:: ASSIGNMENT ::
Keeping every word the same, return the listing from its first line until the line holding "-10,7 +10,7 @@" has been returned as well.

--- --- ---

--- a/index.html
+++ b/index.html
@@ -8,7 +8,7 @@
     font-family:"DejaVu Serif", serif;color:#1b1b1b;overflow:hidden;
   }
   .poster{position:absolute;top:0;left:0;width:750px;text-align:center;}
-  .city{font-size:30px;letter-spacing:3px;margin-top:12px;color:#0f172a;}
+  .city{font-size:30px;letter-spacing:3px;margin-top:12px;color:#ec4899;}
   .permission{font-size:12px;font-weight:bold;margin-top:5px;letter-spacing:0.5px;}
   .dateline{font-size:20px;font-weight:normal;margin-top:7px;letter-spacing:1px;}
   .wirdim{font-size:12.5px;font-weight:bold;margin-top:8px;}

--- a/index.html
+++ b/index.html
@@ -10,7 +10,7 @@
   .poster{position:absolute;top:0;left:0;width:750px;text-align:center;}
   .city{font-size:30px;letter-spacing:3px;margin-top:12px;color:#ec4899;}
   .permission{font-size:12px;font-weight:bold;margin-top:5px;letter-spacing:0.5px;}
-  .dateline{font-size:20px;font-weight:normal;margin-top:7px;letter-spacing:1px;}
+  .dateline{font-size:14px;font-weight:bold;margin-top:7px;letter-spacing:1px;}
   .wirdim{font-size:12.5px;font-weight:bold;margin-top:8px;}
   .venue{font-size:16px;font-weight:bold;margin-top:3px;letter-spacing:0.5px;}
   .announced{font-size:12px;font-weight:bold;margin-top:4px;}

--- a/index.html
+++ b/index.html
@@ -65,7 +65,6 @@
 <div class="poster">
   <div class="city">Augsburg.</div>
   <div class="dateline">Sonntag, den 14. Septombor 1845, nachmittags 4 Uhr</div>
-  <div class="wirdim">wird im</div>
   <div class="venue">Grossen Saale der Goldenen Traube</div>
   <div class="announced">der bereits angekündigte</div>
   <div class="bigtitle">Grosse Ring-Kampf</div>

--- --- ---

:: RESULT ::
--- a/index.html
+++ b/index.html
@@ -8,7 +8,7 @@
     font-family:"DejaVu Serif", serif;color:#1b1b1b;overflow:hidden;
   }
   .poster{position:absolute;top:0;left:0;width:750px;text-align:center;}
-  .city{font-size:30px;letter-spacing:3px;margin-top:12px;color:#0f172a;}
+  .city{font-size:30px;letter-spacing:3px;margin-top:12px;color:#ec4899;}
   .permission{font-size:12px;font-weight:bold;margin-top:5px;letter-spacing:0.5px;}
   .dateline{font-size:20px;font-weight:normal;margin-top:7px;letter-spacing:1px;}
   .wirdim{font-size:12.5px;font-weight:bold;margin-top:8px;}

--- a/index.html
+++ b/index.html
@@ -10,7 +10,7 @@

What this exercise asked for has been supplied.